▸ **DATA RECORDS**:

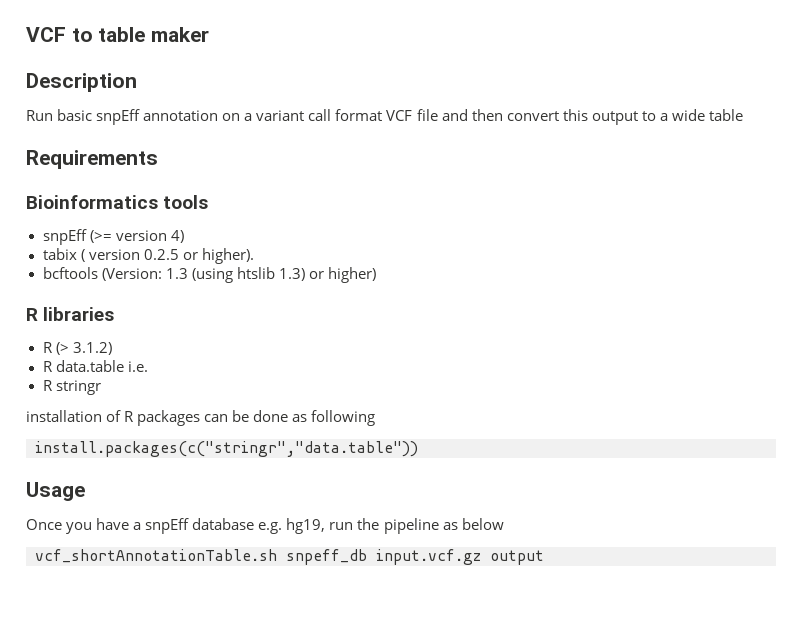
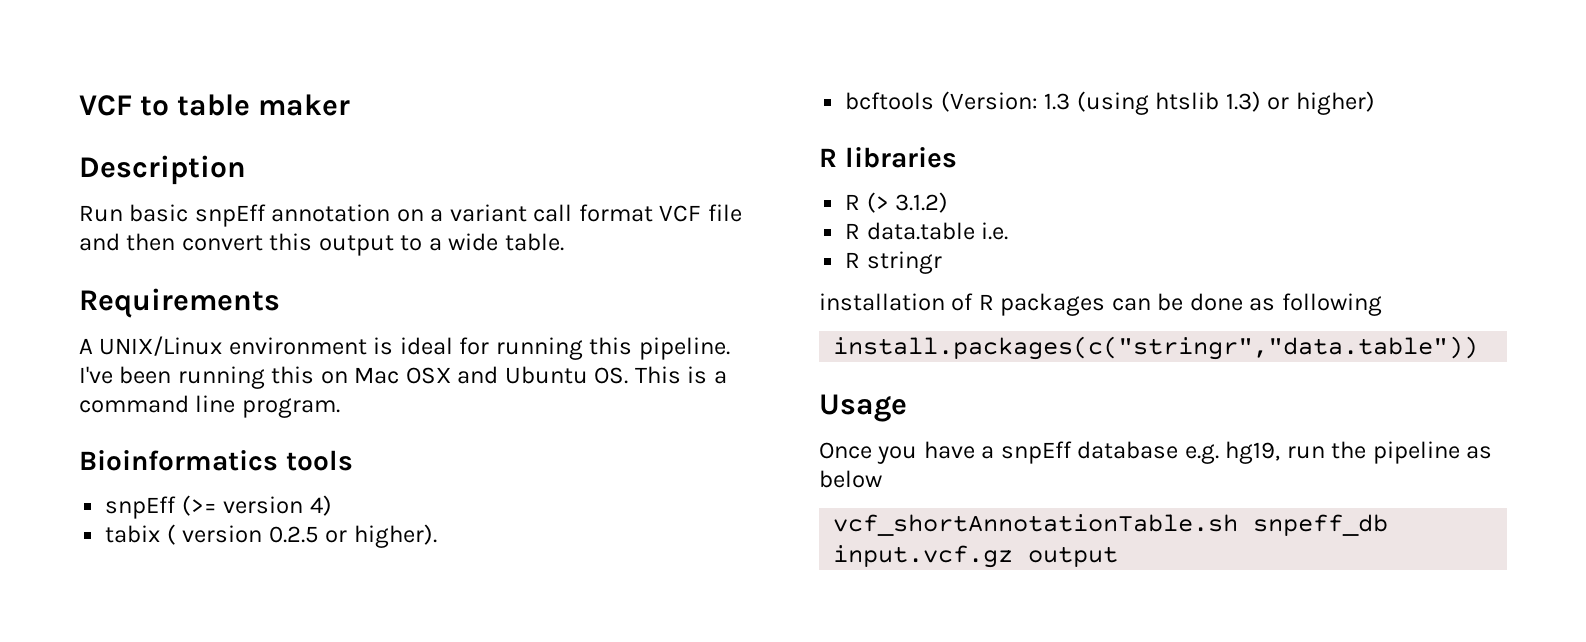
[708,109,743,121] table -> [504,233,564,251] table.
(158, 159) none -> [79,336,730,360] [79,366,727,389] [79,395,340,418] // A UNIX/Linux environment is ideal for running this pipeline. I've been running this on Mac OSX and Ubuntu OS. This is a command line program.

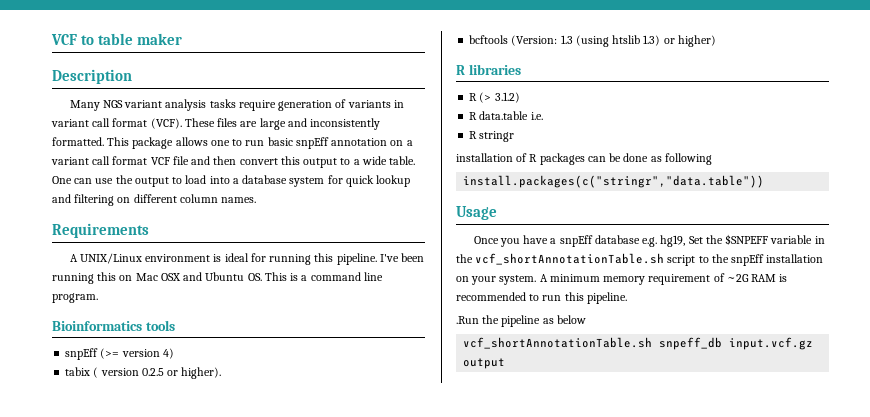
[79,205,123,222] Run -> [69,99,404,111] [51,118,381,130] [52,137,265,149] Many NGS variant analysis tasks require generation of variants in variant call format (VCF). These files are large and inconsistently formatted. This package allows one to run
(564, 242) none -> [52,175,411,187] [52,194,257,206] One can use the output to load into a database system for quick lookup and filtering on different column names.
[1286,446,1325,459] run -> [688,234,825,245] [456,253,824,266] [456,273,788,285] [456,292,627,304] [456,316,479,324] Set the $SNPEFF variable in the vcf_shortAnnotationTable.sh script to the snpEff installation on your system. A minimum memory requirement of ~2G RAM is recommended to run this pipeline. // .Run

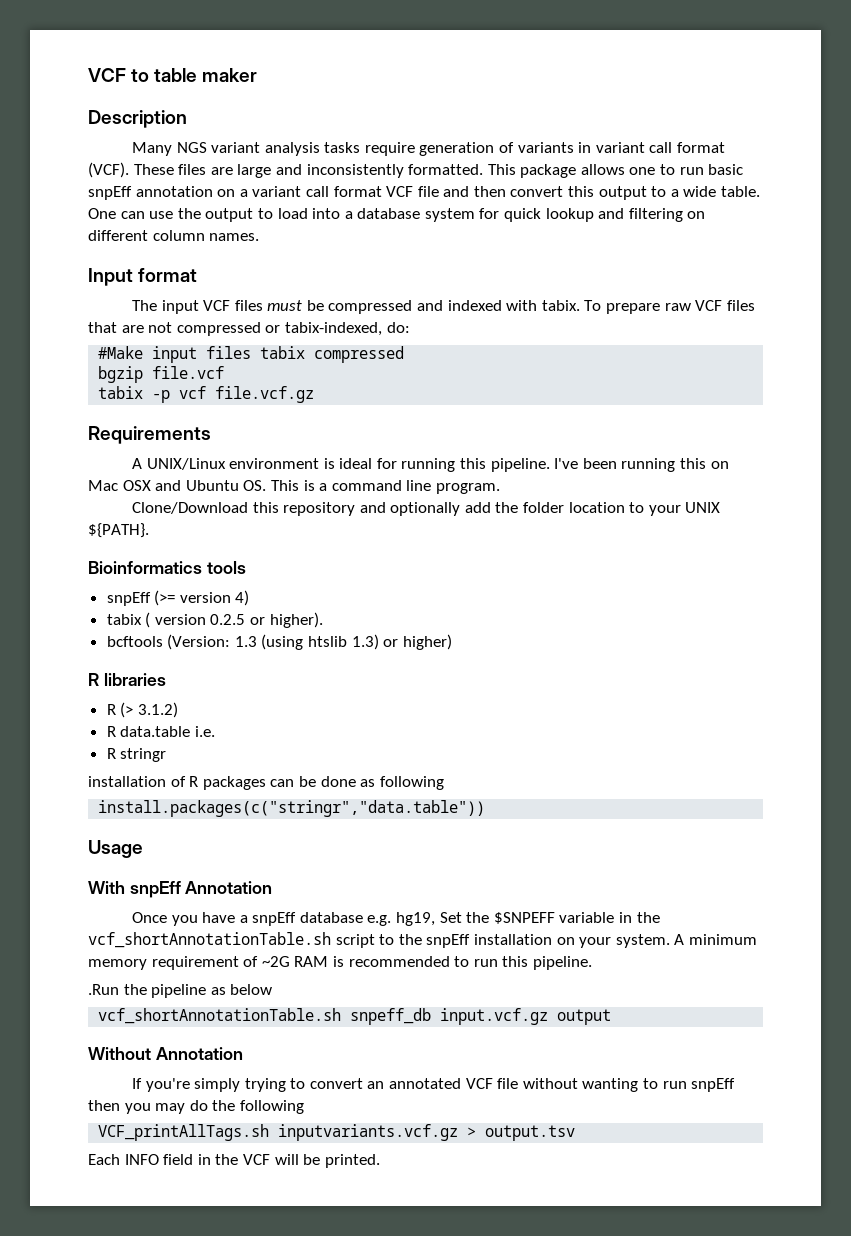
(257, 200) none -> [88,268,198,286] [131,300,755,314] [88,322,410,336] [98,346,405,363] [98,366,225,383] [98,386,315,403] // Input format // The input VCF files must be compressed and indexed with tabix. To prepare raw VCF files that are not compressed or tabix-indexed, do: // #Make input files tabix compressed // bgzip file.vcf // tabix -p vcf file.vcf.gz
(98, 298) none -> [131,502,721,516] [88,523,149,538] // Clone/Download this repository and optionally add the folder location to your UNIX ${PATH}.
(497, 213) none -> [88,881,273,898] // With snpEff Annotation
(506, 363) none -> [88,1047,243,1060] [131,1078,736,1092] [88,1100,304,1114] [98,1124,576,1141] [88,1154,380,1168] // Without Annotation // If you're simply trying to convert an annotated VCF file without wanting to run snpEff then you may do the following // VCF_printAllTags.sh inputvariants.vcf.gz > output.tsv // Each INFO field in the VCF will be printed.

▸ **WHAT IS REQUIRED**:
Drop the images and return the data verbatim.

▸ **ANSWER BOX**:
[708,109,743,121] table -> [504,233,564,251] table.
(158, 159) none -> [79,336,730,360] [79,366,727,389] [79,395,340,418] // A UNIX/Linux environment is ideal for running this pipeline. I've been running this on Mac OSX and Ubuntu OS. This is a command line program.

[79,205,123,222] Run -> [69,99,404,111] [51,118,381,130] [52,137,265,149] Many NGS variant analysis tasks require generation of variants in variant call format (VCF). These files are large and inconsistently formatted. This package allows one to run
(564, 242) none -> [52,175,411,187] [52,194,257,206] One can use the output to load into a database system for quick lookup and filtering on different column names.
[1286,446,1325,459] run -> [688,234,825,245] [456,253,824,266] [456,273,788,285] [456,292,627,304] [456,316,479,324] Set the $SNPEFF variable in the vcf_shortAnnotationTable.sh script to the snpEff installation on your system. A minimum memory requirement of ~2G RAM is recommended to run this pipeline. // .Run

(257, 200) none -> [88,268,198,286] [131,300,755,314] [88,322,410,336] [98,346,405,363] [98,366,225,383] [98,386,315,403] // Input format // The input VCF files must be compressed and indexed with tabix. To prepare raw VCF files that are not compressed or tabix-indexed, do: // #Make input files tabix compressed // bgzip file.vcf // tabix -p vcf file.vcf.gz
(98, 298) none -> [131,502,721,516] [88,523,149,538] // Clone/Download this repository and optionally add the folder location to your UNIX ${PATH}.
(497, 213) none -> [88,881,273,898] // With snpEff Annotation
(506, 363) none -> [88,1047,243,1060] [131,1078,736,1092] [88,1100,304,1114] [98,1124,576,1141] [88,1154,380,1168] // Without Annotation // If you're simply trying to convert an annotated VCF file without wanting to run snpEff then you may do the following // VCF_printAllTags.sh inputvariants.vcf.gz > output.tsv // Each INFO field in the VCF will be printed.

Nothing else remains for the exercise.